[Stored entries]
::::::::

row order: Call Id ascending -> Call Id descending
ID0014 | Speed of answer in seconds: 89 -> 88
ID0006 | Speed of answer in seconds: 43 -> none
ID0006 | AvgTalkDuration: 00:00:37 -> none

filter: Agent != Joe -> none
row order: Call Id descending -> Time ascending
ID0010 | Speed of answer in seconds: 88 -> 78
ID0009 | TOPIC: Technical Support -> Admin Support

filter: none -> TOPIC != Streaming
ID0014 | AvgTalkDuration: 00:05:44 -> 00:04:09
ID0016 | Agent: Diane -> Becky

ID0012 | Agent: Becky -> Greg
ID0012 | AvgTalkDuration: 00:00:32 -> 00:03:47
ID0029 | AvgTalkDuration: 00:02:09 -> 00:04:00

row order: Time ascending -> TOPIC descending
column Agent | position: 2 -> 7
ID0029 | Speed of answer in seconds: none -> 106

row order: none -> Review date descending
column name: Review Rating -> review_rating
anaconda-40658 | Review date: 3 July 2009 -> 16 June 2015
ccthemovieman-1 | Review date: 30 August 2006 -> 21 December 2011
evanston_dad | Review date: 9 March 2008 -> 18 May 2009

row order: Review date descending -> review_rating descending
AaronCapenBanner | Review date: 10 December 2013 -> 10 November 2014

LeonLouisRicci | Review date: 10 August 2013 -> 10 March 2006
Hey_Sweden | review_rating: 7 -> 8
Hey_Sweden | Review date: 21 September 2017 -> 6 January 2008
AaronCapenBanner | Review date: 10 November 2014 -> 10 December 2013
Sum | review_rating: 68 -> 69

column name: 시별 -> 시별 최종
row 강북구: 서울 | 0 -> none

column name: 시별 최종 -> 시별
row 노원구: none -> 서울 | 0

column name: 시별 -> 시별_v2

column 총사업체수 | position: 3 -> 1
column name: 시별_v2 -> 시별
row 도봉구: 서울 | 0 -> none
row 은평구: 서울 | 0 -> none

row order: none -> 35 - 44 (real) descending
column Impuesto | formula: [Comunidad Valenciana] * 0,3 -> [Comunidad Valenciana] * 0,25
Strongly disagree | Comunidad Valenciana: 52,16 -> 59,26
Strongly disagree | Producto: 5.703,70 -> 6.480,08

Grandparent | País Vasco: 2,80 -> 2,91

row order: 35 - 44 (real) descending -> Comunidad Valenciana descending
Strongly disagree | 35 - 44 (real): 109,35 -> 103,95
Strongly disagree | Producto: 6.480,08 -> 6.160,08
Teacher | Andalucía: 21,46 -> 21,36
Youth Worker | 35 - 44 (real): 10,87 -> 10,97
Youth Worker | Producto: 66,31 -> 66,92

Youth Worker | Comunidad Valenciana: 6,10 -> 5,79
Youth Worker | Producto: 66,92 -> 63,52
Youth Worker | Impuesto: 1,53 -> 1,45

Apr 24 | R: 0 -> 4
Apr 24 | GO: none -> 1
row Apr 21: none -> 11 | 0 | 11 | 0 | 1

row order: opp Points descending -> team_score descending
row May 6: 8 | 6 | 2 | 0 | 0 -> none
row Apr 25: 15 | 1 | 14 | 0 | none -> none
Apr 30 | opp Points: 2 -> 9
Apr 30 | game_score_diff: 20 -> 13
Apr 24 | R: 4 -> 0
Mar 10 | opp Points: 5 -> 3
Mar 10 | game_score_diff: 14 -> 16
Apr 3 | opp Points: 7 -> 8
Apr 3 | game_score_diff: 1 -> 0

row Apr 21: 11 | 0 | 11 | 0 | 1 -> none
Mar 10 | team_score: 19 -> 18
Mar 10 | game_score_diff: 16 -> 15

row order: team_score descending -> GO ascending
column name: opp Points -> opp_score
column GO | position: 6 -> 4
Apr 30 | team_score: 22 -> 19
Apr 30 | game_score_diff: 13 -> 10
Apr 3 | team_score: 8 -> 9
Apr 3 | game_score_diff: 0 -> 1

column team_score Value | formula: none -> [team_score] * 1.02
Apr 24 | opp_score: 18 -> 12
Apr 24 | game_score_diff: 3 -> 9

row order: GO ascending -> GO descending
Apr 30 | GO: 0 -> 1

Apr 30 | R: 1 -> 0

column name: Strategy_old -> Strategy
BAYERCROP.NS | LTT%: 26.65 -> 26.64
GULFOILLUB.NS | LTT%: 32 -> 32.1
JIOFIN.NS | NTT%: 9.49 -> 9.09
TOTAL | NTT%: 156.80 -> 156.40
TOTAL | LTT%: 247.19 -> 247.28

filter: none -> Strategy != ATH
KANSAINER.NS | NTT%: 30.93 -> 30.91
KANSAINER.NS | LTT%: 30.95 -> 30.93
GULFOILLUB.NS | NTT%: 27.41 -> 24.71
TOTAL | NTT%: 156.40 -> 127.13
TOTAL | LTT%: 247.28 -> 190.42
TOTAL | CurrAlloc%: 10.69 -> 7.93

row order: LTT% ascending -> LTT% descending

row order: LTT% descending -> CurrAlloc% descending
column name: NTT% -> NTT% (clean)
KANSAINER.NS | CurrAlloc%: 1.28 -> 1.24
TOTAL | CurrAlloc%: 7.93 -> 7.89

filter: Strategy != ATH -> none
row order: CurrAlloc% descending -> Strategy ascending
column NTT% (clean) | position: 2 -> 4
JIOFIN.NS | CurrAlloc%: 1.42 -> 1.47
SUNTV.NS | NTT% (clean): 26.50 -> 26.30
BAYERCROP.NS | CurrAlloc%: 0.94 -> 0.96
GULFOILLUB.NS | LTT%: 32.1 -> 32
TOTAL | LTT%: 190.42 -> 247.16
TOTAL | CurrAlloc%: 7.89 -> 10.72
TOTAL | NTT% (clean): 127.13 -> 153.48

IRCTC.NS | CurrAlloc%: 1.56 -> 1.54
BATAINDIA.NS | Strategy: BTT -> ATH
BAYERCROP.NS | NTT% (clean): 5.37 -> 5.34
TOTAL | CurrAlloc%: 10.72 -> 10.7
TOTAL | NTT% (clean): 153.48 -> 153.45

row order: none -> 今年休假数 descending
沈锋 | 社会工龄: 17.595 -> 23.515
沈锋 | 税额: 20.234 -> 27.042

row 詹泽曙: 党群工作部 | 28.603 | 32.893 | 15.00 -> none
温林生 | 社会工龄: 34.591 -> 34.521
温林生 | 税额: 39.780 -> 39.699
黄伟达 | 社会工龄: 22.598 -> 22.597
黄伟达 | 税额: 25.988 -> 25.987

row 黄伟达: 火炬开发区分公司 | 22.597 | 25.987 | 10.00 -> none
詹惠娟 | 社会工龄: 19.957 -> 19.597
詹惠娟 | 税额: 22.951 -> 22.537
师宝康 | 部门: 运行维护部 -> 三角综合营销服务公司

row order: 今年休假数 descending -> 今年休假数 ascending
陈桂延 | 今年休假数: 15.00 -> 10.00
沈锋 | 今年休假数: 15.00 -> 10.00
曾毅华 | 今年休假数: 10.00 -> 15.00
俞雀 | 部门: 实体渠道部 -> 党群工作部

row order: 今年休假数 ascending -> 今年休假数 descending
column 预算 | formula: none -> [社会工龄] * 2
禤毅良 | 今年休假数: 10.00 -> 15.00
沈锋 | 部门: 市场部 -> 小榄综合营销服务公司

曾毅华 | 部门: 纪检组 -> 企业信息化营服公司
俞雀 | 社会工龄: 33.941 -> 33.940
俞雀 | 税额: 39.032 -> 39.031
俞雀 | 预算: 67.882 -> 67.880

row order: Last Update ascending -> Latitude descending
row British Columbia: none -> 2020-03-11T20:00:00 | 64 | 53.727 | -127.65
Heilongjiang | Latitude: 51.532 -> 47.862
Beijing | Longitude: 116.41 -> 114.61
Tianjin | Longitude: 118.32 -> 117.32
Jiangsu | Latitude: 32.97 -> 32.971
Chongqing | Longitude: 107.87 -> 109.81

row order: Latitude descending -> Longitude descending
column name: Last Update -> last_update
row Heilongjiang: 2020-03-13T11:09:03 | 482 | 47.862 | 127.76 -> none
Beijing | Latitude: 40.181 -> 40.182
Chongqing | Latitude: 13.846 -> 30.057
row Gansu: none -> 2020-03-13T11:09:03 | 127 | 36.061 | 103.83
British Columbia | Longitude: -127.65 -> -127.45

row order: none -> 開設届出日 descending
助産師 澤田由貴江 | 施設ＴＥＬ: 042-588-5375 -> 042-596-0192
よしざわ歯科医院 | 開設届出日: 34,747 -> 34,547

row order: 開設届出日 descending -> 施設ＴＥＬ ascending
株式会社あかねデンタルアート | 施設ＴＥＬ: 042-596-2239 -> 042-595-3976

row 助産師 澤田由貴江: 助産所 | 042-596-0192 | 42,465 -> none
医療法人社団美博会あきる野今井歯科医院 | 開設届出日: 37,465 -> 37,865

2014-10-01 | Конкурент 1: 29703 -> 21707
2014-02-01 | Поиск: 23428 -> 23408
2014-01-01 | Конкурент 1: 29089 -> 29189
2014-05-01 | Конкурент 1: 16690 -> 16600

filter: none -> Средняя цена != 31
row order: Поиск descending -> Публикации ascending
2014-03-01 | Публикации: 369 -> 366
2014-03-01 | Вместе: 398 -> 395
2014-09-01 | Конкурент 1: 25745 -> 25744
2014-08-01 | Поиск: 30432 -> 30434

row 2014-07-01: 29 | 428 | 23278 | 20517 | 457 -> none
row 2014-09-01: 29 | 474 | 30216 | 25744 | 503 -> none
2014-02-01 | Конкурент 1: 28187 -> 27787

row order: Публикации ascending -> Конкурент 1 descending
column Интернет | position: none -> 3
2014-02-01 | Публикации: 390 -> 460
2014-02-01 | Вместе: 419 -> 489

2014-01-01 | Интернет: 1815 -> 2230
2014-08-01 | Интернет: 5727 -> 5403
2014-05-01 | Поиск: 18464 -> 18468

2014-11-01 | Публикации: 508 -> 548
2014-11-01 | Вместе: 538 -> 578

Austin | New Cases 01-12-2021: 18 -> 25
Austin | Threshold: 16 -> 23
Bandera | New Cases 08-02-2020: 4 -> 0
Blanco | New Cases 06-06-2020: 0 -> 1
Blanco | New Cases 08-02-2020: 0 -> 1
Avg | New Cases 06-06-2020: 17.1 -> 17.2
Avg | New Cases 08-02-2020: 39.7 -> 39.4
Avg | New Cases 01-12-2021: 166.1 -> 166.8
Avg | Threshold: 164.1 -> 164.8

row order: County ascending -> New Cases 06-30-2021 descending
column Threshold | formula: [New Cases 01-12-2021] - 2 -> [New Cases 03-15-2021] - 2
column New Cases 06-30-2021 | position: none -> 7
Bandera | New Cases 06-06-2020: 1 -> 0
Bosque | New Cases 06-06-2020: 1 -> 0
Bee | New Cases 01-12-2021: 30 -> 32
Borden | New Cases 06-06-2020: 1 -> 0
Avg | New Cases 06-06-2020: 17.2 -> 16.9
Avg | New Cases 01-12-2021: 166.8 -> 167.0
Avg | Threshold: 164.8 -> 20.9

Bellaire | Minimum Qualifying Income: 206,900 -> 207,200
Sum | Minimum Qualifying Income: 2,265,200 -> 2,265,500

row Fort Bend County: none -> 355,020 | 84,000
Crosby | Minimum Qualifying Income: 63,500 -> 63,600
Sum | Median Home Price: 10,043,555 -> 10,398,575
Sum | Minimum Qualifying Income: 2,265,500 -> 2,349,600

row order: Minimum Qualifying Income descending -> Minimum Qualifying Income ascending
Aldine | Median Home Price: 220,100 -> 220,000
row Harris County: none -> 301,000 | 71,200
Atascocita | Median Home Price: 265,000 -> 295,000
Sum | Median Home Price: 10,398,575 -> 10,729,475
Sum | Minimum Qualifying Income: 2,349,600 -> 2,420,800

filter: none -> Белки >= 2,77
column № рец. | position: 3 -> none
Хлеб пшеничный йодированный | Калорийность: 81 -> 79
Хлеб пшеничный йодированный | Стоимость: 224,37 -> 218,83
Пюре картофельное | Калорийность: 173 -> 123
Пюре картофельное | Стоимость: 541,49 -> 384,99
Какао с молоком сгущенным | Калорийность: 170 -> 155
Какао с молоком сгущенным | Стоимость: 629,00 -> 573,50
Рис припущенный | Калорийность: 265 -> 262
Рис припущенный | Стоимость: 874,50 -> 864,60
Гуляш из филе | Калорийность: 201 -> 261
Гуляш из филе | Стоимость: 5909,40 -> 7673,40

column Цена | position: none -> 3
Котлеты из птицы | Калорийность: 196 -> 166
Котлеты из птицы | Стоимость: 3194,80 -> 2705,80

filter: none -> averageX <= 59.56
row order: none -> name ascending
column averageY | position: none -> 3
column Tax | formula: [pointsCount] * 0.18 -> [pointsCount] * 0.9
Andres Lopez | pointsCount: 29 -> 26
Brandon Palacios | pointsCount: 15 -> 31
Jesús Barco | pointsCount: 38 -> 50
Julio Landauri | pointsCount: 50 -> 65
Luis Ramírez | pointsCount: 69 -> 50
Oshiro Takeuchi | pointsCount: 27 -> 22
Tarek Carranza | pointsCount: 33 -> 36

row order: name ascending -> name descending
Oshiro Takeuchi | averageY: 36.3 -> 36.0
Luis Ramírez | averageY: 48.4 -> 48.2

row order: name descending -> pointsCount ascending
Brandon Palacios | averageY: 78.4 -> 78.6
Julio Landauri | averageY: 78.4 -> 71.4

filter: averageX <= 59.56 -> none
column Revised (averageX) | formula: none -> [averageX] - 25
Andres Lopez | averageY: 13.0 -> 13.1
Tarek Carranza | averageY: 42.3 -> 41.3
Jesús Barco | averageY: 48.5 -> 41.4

::::::::

[Exercise details]
Using the records above, copy word for word the line with "row order: opp", the line with "TOTAL | CurrAlloc%: 10.72 -> 10.7", and every line between them.

[Solution for this exercise]
row order: opp Points descending -> team_score descending
row May 6: 8 | 6 | 2 | 0 | 0 -> none
row Apr 25: 15 | 1 | 14 | 0 | none -> none
Apr 30 | opp Points: 2 -> 9
Apr 30 | game_score_diff: 20 -> 13
Apr 24 | R: 4 -> 0
Mar 10 | opp Points: 5 -> 3
Mar 10 | game_score_diff: 14 -> 16
Apr 3 | opp Points: 7 -> 8
Apr 3 | game_score_diff: 1 -> 0

row Apr 21: 11 | 0 | 11 | 0 | 1 -> none
Mar 10 | team_score: 19 -> 18
Mar 10 | game_score_diff: 16 -> 15

row order: team_score descending -> GO ascending
column name: opp Points -> opp_score
column GO | position: 6 -> 4
Apr 30 | team_score: 22 -> 19
Apr 30 | game_score_diff: 13 -> 10
Apr 3 | team_score: 8 -> 9
Apr 3 | game_score_diff: 0 -> 1

column team_score Value | formula: none -> [team_score] * 1.02
Apr 24 | opp_score: 18 -> 12
Apr 24 | game_score_diff: 3 -> 9

row order: GO ascending -> GO descending
Apr 30 | GO: 0 -> 1

Apr 30 | R: 1 -> 0

column name: Strategy_old -> Strategy
BAYERCROP.NS | LTT%: 26.65 -> 26.64
GULFOILLUB.NS | LTT%: 32 -> 32.1
JIOFIN.NS | NTT%: 9.49 -> 9.09
TOTAL | NTT%: 156.80 -> 156.40
TOTAL | LTT%: 247.19 -> 247.28

filter: none -> Strategy != ATH
KANSAINER.NS | NTT%: 30.93 -> 30.91
KANSAINER.NS | LTT%: 30.95 -> 30.93
GULFOILLUB.NS | NTT%: 27.41 -> 24.71
TOTAL | NTT%: 156.40 -> 127.13
TOTAL | LTT%: 247.28 -> 190.42
TOTAL | CurrAlloc%: 10.69 -> 7.93

row order: LTT% ascending -> LTT% descending

row order: LTT% descending -> CurrAlloc% descending
column name: NTT% -> NTT% (clean)
KANSAINER.NS | CurrAlloc%: 1.28 -> 1.24
TOTAL | CurrAlloc%: 7.93 -> 7.89

filter: Strategy != ATH -> none
row order: CurrAlloc% descending -> Strategy ascending
column NTT% (clean) | position: 2 -> 4
JIOFIN.NS | CurrAlloc%: 1.42 -> 1.47
SUNTV.NS | NTT% (clean): 26.50 -> 26.30
BAYERCROP.NS | CurrAlloc%: 0.94 -> 0.96
GULFOILLUB.NS | LTT%: 32.1 -> 32
TOTAL | LTT%: 190.42 -> 247.16
TOTAL | CurrAlloc%: 7.89 -> 10.72
TOTAL | NTT% (clean): 127.13 -> 153.48

IRCTC.NS | CurrAlloc%: 1.56 -> 1.54
BATAINDIA.NS | Strategy: BTT -> ATH
BAYERCROP.NS | NTT% (clean): 5.37 -> 5.34
TOTAL | CurrAlloc%: 10.72 -> 10.7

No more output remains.